Cloudera Quickstart: Building a Basic Data Lake and Importing Files
In an earlier post, I described how to install Cloudera’s Quickstart virtual Hadoop cluster and connect to it with Talend Open Studio:
Now, I’ll describe how to configure your cluster so you can easily load data into it. In a future post, we’ll use Talend Open Studio to import stock market data and prepare it for later analysis.
First, we need to transfer the data from your host computer into the guest machine running inside Virtual Box: we’ll enable File Sharing in Virtual Box to do this. Once that’s done, we can import the data into the virtual cluster itself. Along the way, we’ll create directories within the Hadoop file system to store the data, and set the correct file ownership and permissions.
Before You Begin
Before following these instructions, you need to have a working Cloudera Quickstart cluster. This post shows how to set this up (connecting to Talend Open Studio isn’t required for this post, but will be necessary later on). Also, we’ll be using the Linux terminal quite a bit, because it makes the job significantly easier. This page gives a comprehensive overview of how the terminal works, and is a good reference if you get stuck.

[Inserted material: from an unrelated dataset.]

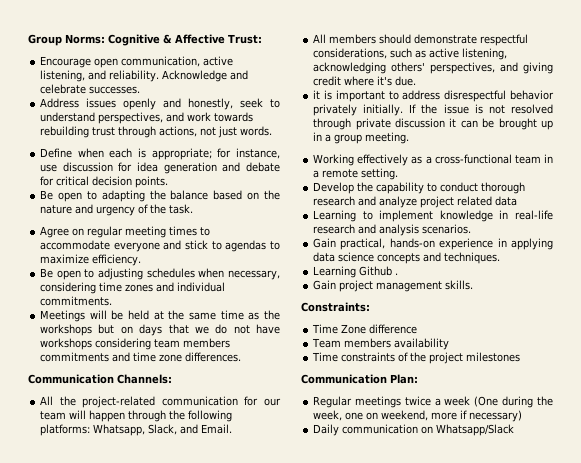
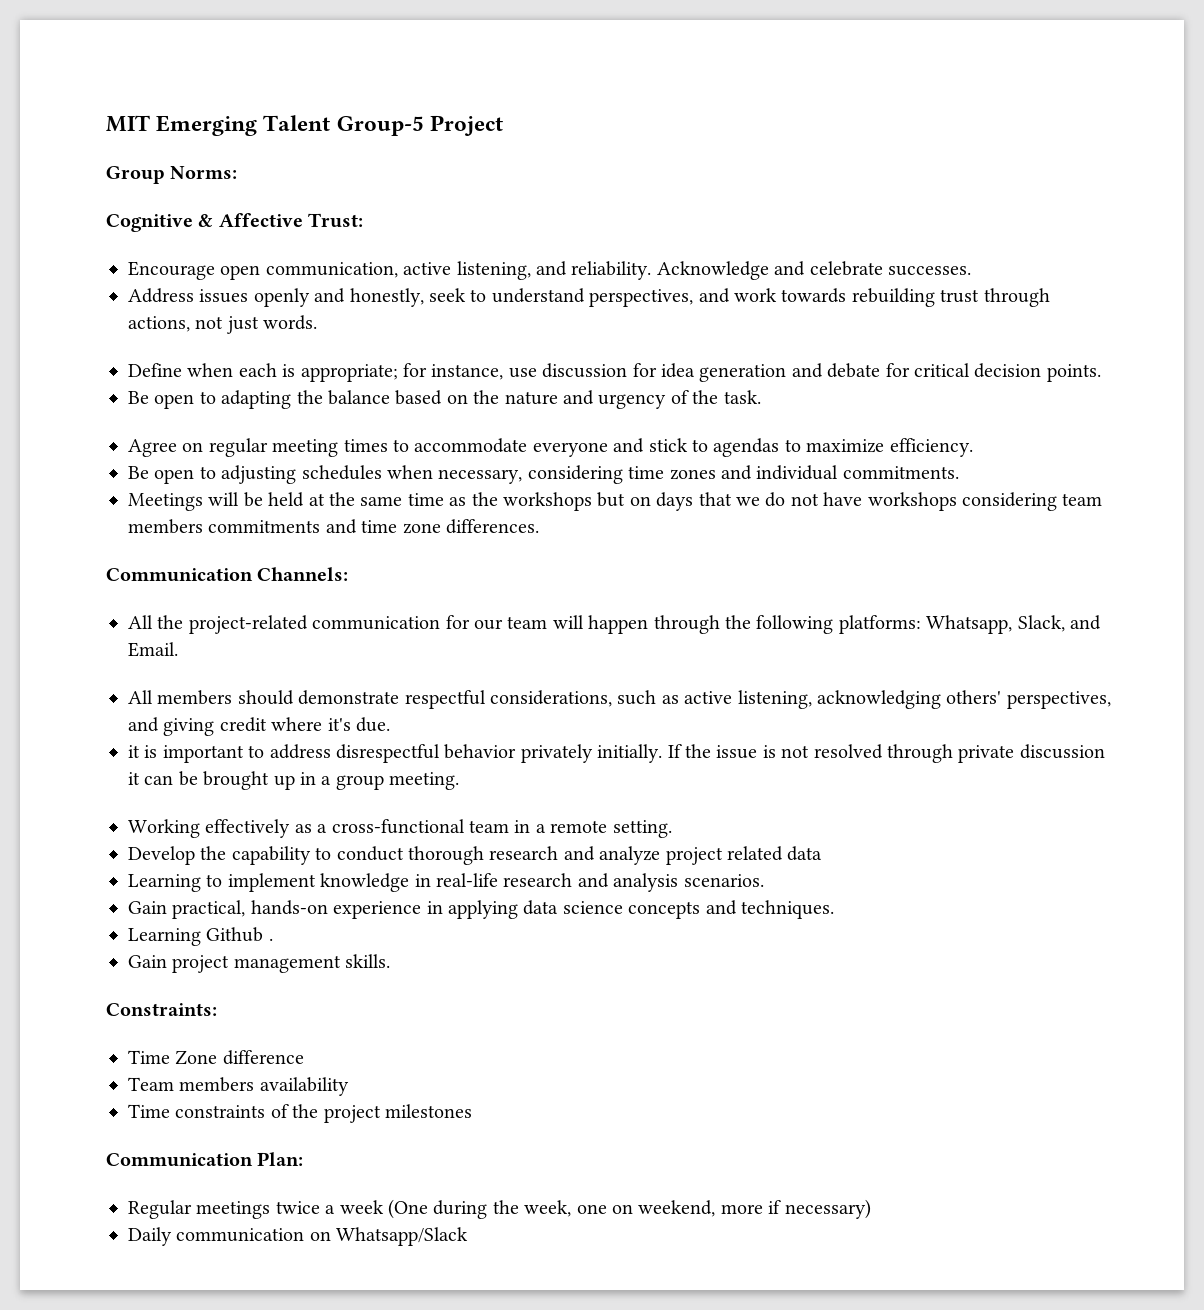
+ MIT Emerging Talent Group-5 Project
- Group Norms: Cognitive & Affective Trust:
+ Group Norms:
+ Cognitive & Affective Trust:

A Brief Overview of the Hadoop File System
Hadoop manages files with the Hadoop Distributed File System (commonly abbreviated as HDFS). This is a logical file system that overlays the actual file system used by the operating system. Since Hadoop runs on Linux, all files in HDFS are ultimately stored by Linux as regular Linux files. However, instead of storing a huge data set as just one (Linux) file, HDFS stores it as many smaller files, even though to the user it still looks like one big file. Since it’s much quicker to load and process many smaller files than one big one, HDFS let you load and analyze large data sets much more quickly than a traditional database without needing to deal with all the smaller files yourself.

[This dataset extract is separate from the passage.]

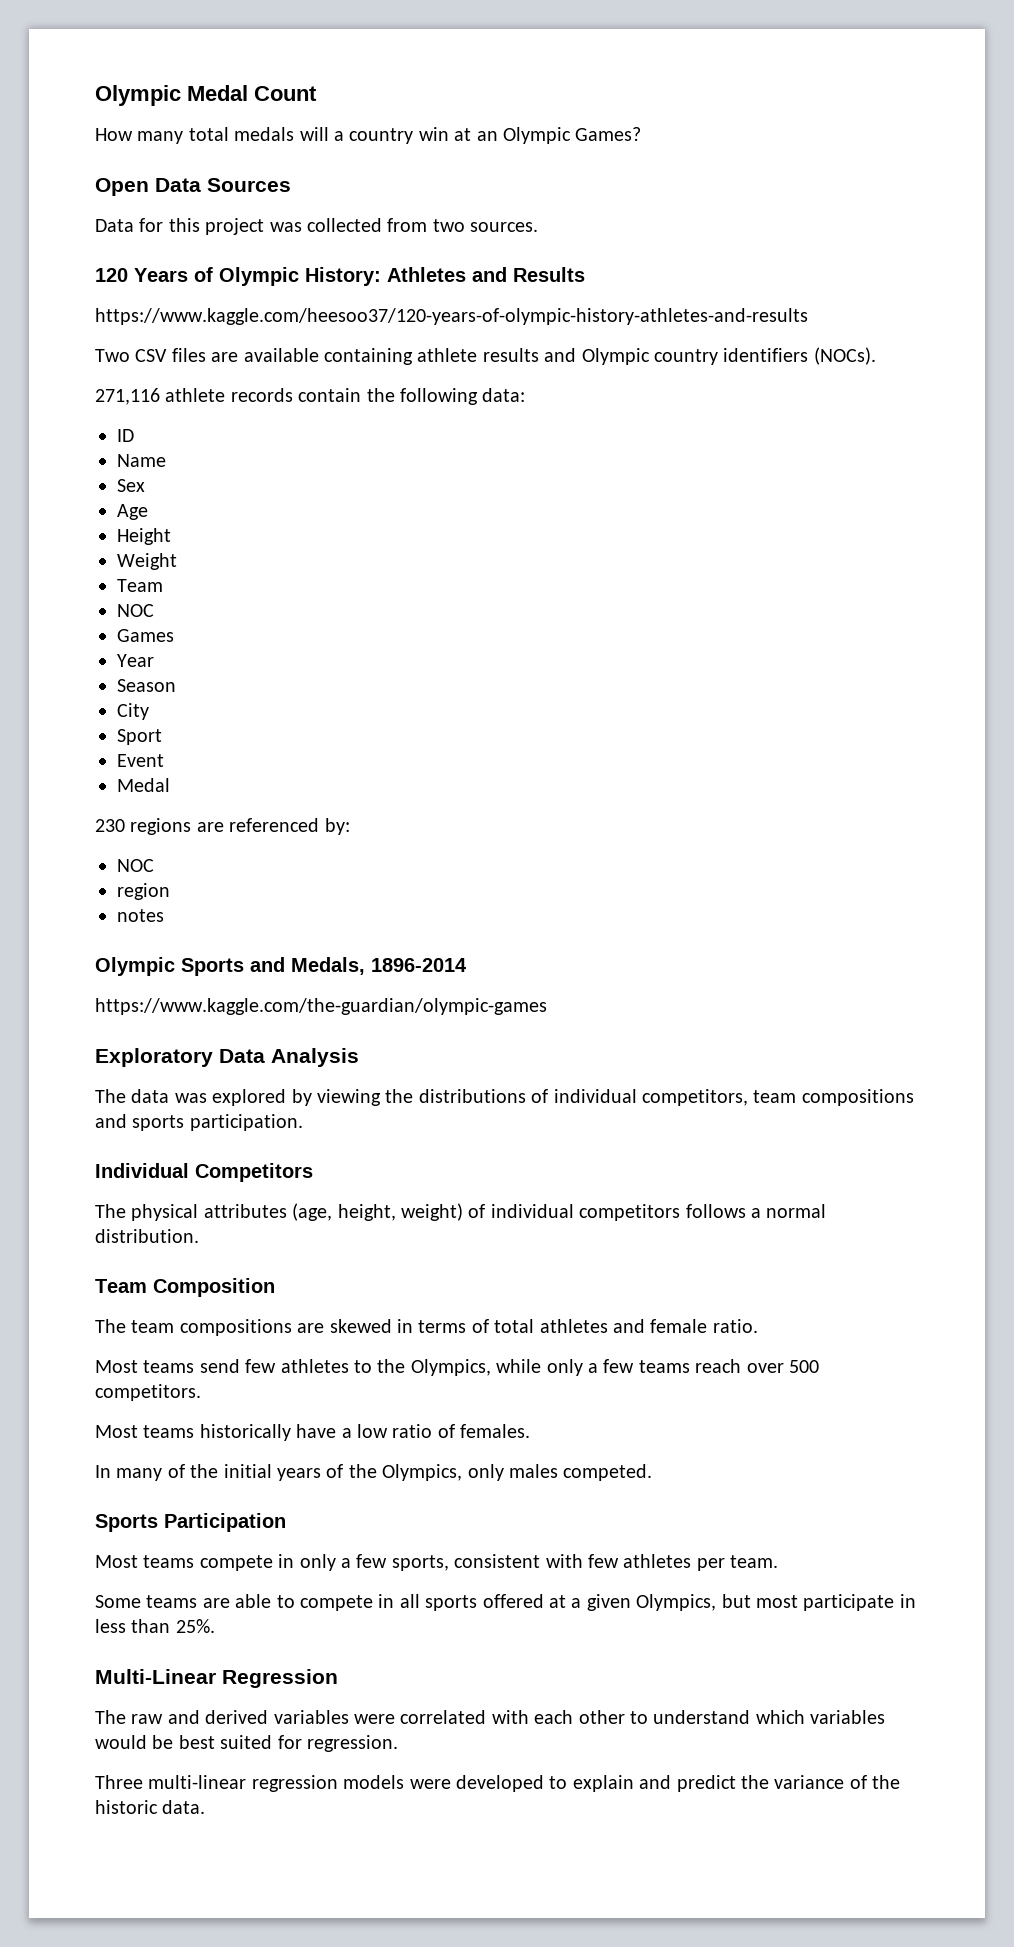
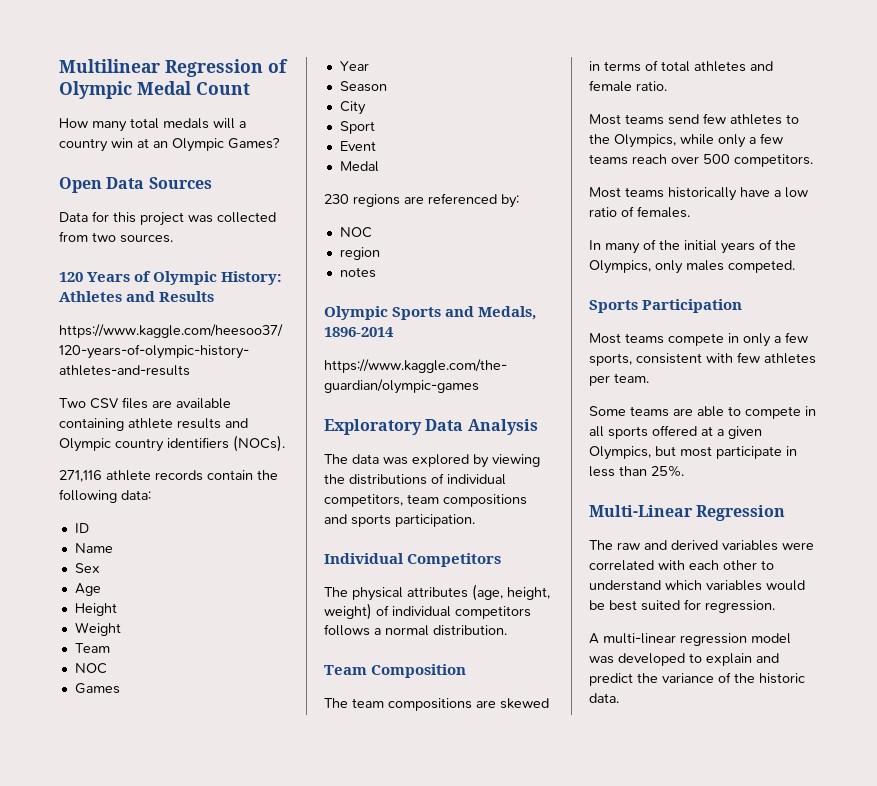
- Olympic Medal Count
+ Multilinear Regression of Olympic Medal Count
- Three multi-linear regression models were developed to explain and predict the variance of the historic data.
+ A multi-linear regression model was developed to explain and predict the variance of the historic data.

The drawback is that you can’t deal with the data set directly, either through the Linux terminal, or a GUI such as KDE or Gnome. Instead, you must use the specialized commands provided by Hadoop. These are modeled after Linux terminal commands, and will be familiar if you have used the terminal before: for example, the
ls lists files in a directory within HDFS. Instead of running the commands directly, however, you pass them as parameters to Hadoops’s
hdfs command. The syntax is:
hdfs dfs -command [arguments]
hdfs tells Linux that we’re working within Hadoop’s file system, while
dfs means that we are issuing a disk file system command (technically, the command
hdfs invokes the
hdfs service, which lets you perform a wide range of file system and administration tasks). The -command parameter is a file system command such as
ls, and the [arguments] are things like the directory to list, or the files to copy. For example, to list the files in the root directory on a Hadoop cluster, you can type:
hdfs dfs -ls /
At least, that’s how it works in theory: in practice, you usually need to run the
hdfs command as another user who has the appropriate permissions on the Hadoop file system. By default, directories in HDFS are owned by the
hdfs user: this is a Linux service account that Hadoop allows to have access to its file system. You can change directory ownership to another user, but during initial setup, you’ll need to run your Hadoop file system commands as the
hdfs user. You do this with the Linux command
sudo: for example, to list the files in the root directory on a Hadoop cluster with default permissions, you’ll need to type:
sudo -u hdfs hdfs dfs -ls /
Let’s step through this: the
sudo -u hdfs part tells Linux to run the following command as the user
hdfs. In this case, that command is also called
hdfs, and we pass it the parameters
dfs -ls / to tell it to list the root directory. This is admittedly confusing: just remember that
hdfs is in the command string twice because it is both the name of the command and the name of the user running the command. Contrast this with listing a directory owned by the user
sudo -u cloudera hdfs dfs -ls /
We’ll discuss how Hadoop permissions and Linux permissions interact in more detail later in this post. For now, I’ll just say that whenever anything goes wrong on a Hadoop cluster under my administration, the first thing I check is whether the executing process has the correct permissions. Also, you can find documentation on the Hadoop file system commands on this page:
Step One: Moving Files From the Host Computer to VirtualBox
Before we can move files to the Hadoop cluster, we need to get them from the host computer into the guest machine running on Virtual Box. The most straightforward way to do this is to set up File Sharing in VirtualBox. To do this, first start the Quickstart VM, then open Machines | Settings | Shared Folders, and you’ll see this dialogue box:
Click the folder icon that has a “+” on it (on the right border of the dialogue box) and browse to the folder that you want to share with the guest machine. I like to create a folder just for this purpose called VirtualBoxShare. After you’ve selected the folder, check the Auto-mount and Make Permanent boxes, then click OK. Here is what the dialogue box should look like.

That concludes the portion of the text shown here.